* **Work task**: When you find the line with "returns a non-zero" among the records below, reproduce it and each line after it exactly, ending with the line with "- PGA_KEEP_ON Enable".

* **Items from a dataset**:
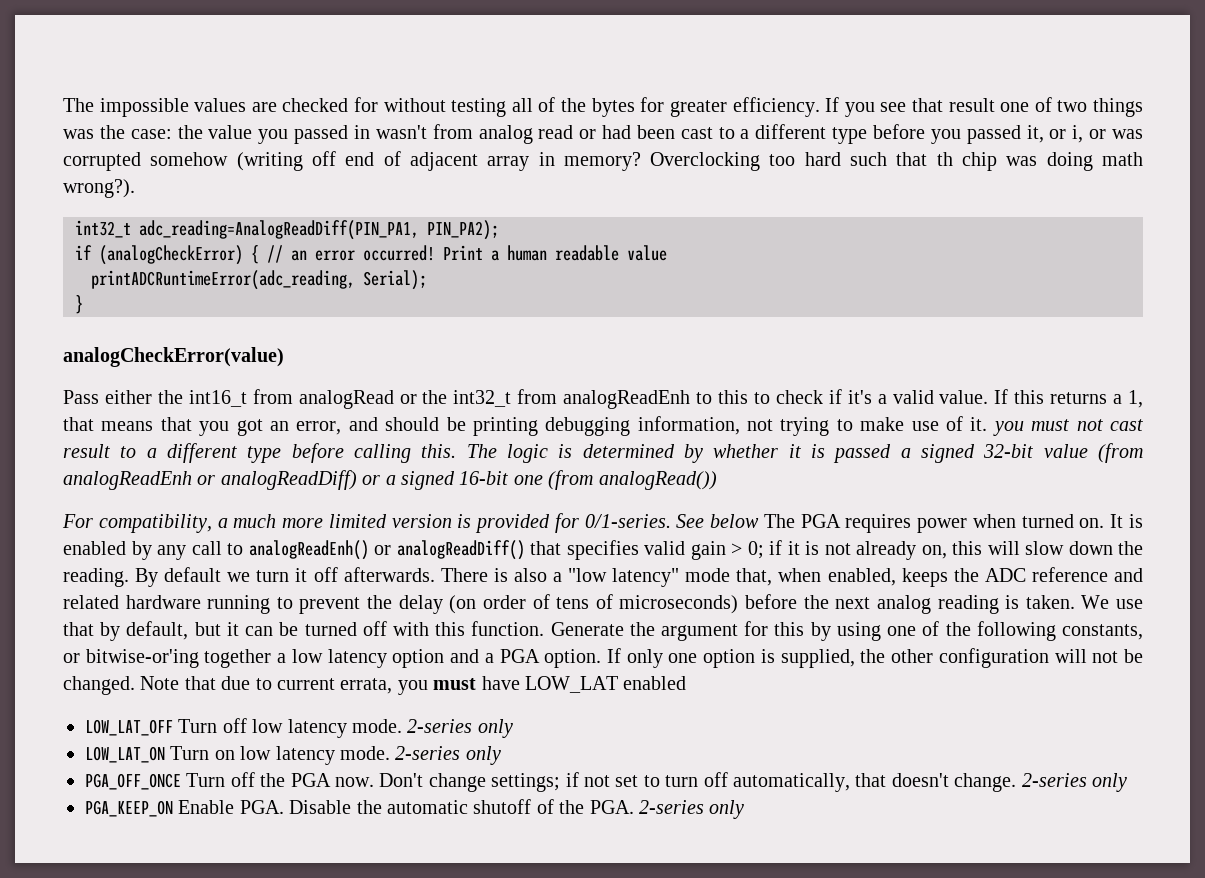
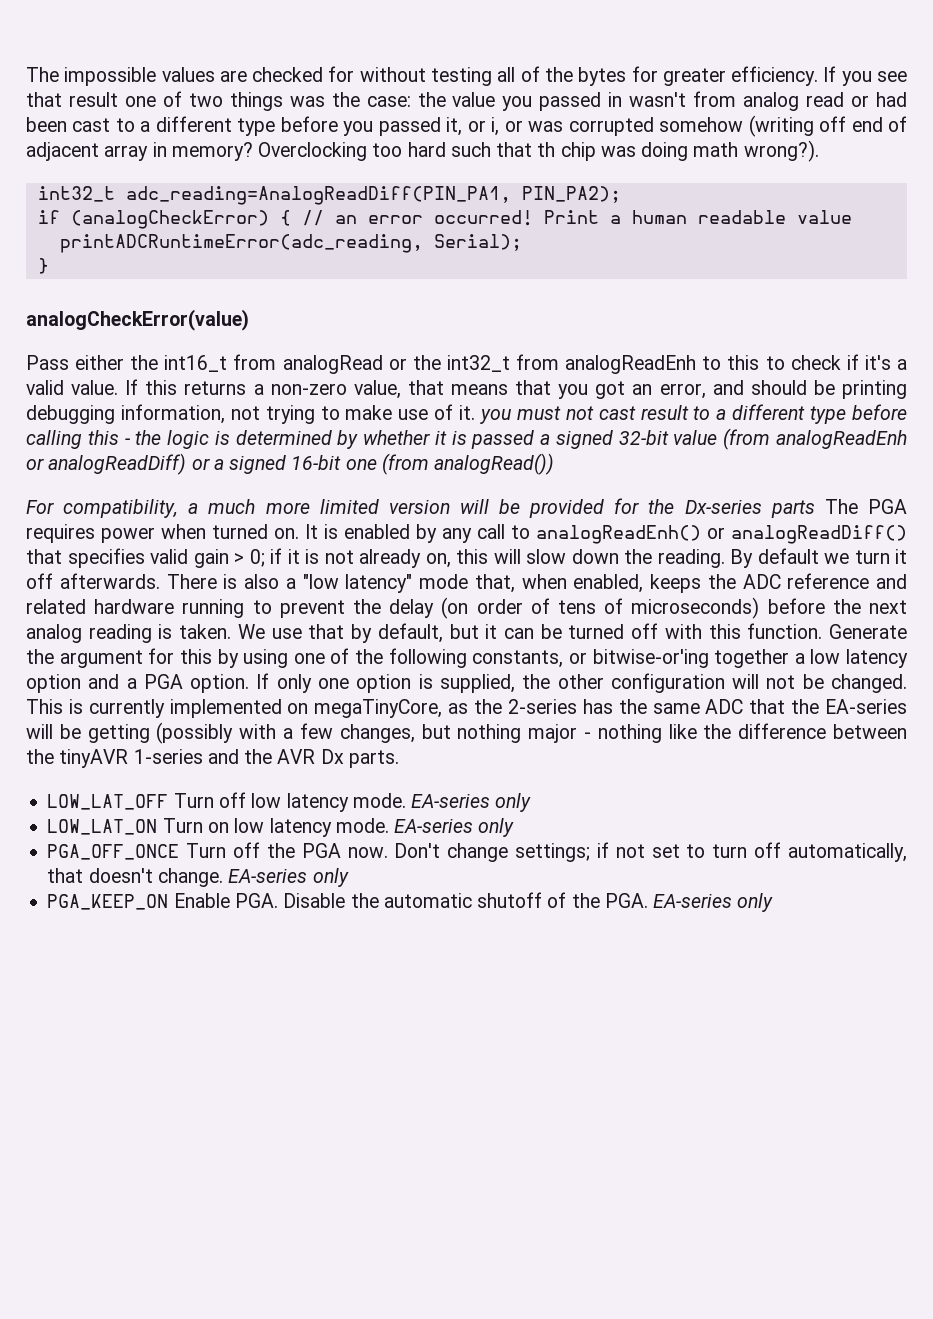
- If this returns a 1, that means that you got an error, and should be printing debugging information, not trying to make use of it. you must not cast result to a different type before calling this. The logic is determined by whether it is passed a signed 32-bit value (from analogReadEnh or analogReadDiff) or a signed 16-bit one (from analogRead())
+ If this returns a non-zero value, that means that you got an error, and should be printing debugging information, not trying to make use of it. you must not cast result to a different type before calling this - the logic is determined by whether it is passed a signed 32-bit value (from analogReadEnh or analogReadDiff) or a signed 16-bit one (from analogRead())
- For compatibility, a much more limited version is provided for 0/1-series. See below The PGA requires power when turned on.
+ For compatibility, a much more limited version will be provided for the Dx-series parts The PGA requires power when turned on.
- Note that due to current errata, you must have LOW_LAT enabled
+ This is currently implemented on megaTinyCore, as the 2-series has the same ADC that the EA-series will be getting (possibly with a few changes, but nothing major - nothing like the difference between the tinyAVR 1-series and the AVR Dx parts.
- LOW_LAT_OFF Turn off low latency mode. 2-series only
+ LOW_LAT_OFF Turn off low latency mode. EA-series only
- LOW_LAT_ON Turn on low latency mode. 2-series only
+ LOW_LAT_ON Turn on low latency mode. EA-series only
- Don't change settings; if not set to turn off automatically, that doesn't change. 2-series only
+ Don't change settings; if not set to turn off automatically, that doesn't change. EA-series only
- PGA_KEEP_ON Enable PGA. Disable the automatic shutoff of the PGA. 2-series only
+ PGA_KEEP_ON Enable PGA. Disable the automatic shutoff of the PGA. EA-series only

* **Solved problem**:
+ If this returns a non-zero value, that means that you got an error, and should be printing debugging information, not trying to make use of it. you must not cast result to a different type before calling this - the logic is determined by whether it is passed a signed 32-bit value (from analogReadEnh or analogReadDiff) or a signed 16-bit one (from analogRead())
- For compatibility, a much more limited version is provided for 0/1-series. See below The PGA requires power when turned on.
+ For compatibility, a much more limited version will be provided for the Dx-series parts The PGA requires power when turned on.
- Note that due to current errata, you must have LOW_LAT enabled
+ This is currently implemented on megaTinyCore, as the 2-series has the same ADC that the EA-series will be getting (possibly with a few changes, but nothing major - nothing like the difference between the tinyAVR 1-series and the AVR Dx parts.
- LOW_LAT_OFF Turn off low latency mode. 2-series only
+ LOW_LAT_OFF Turn off low latency mode. EA-series only
- LOW_LAT_ON Turn on low latency mode. 2-series only
+ LOW_LAT_ON Turn on low latency mode. EA-series only
- Don't change settings; if not set to turn off automatically, that doesn't change. 2-series only
+ Don't change settings; if not set to turn off automatically, that doesn't change. EA-series only
- PGA_KEEP_ON Enable PGA. Disable the automatic shutoff of the PGA. 2-series only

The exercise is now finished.